31. Januar 2013 | Pressemitteilungen | Thema: Verkehr | Region: Bayern
Pressemitteilungen 30.01.2013. Die Grünen im Bayerischen Landtag fordern eine sofortige Abschaffung des so genannten Schienenbonus, der verminderte Anforderungen an den Lärmschutz an Bahnstrecken stellt.

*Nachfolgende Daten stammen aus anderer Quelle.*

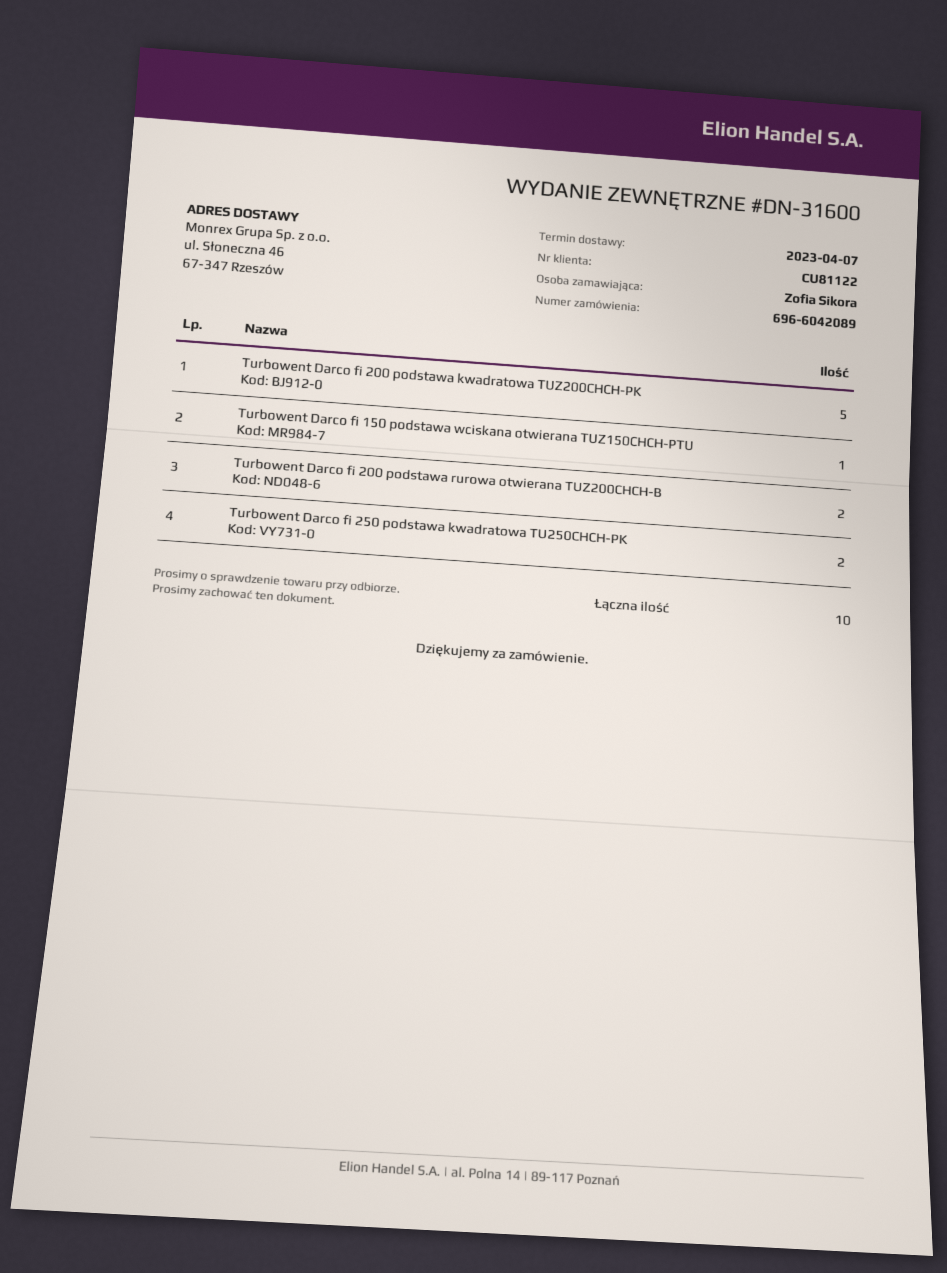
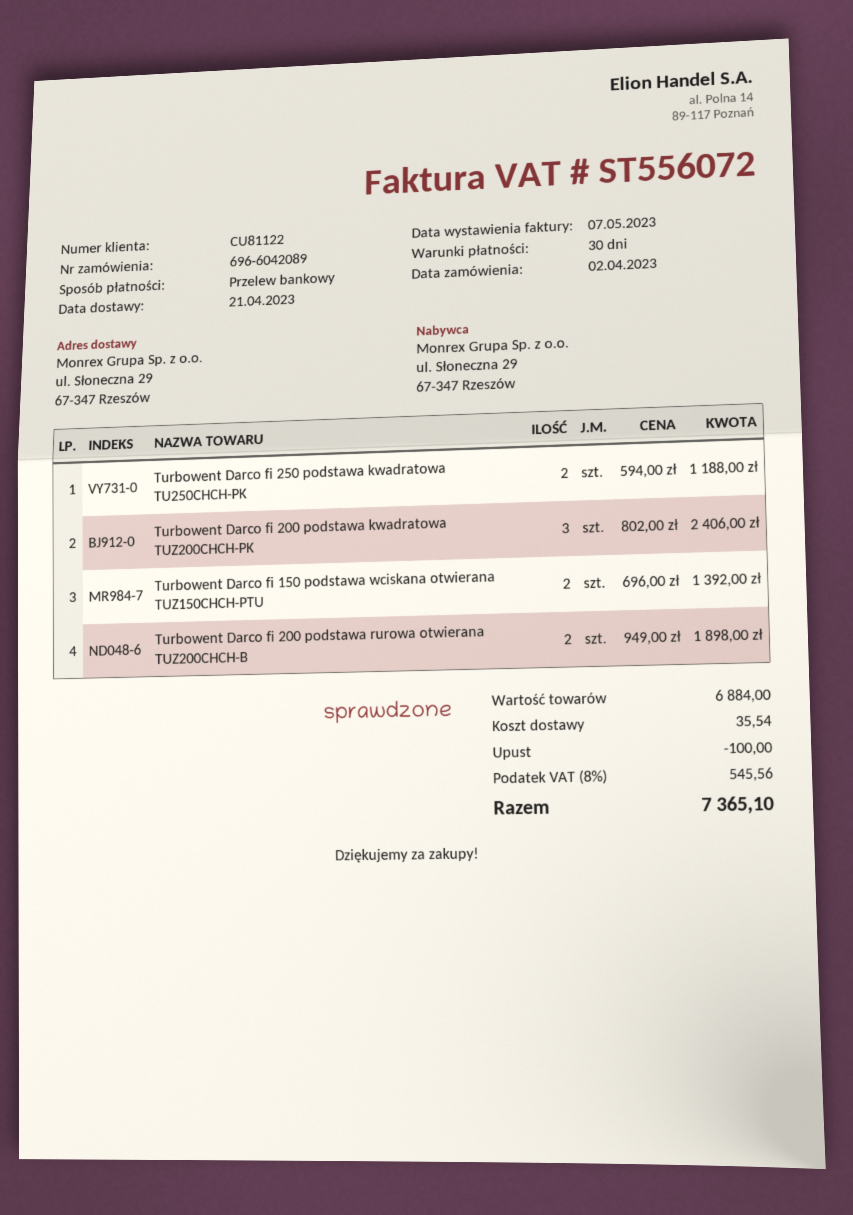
delivery date: 2023-04-07 -> 2023-04-21
ship to: ul. Słoneczna 46, 67-347 Rzeszów -> ul. Słoneczna 29, 67-347 Rzeszów
Turbowent Darco fi 200 podstawa kwadratowa TUZ200CHCH-PK: 5 -> 3
Turbowent Darco fi 150 podstawa wciskana otwierana TUZ150CHCH-PTU: 1 -> 2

Der „Schienenbonus“ besagt, dass Lärmschutzmaßnahmen an Schienenwegen erst dann gesetzlich erforderlich sind, wenn der Beurteilungspegel für Straßenverkehrslärm um 5 dB(A) überschritten wird. Mit dem Gesetzentwurf von Schwarz-Gelb, der am Freitag im Bundesrat abgestimmt wird, würde der Schienenbonus durch das große Zeitfenster beim Inkrafttreten praktisch erst 2020 abgeschafft.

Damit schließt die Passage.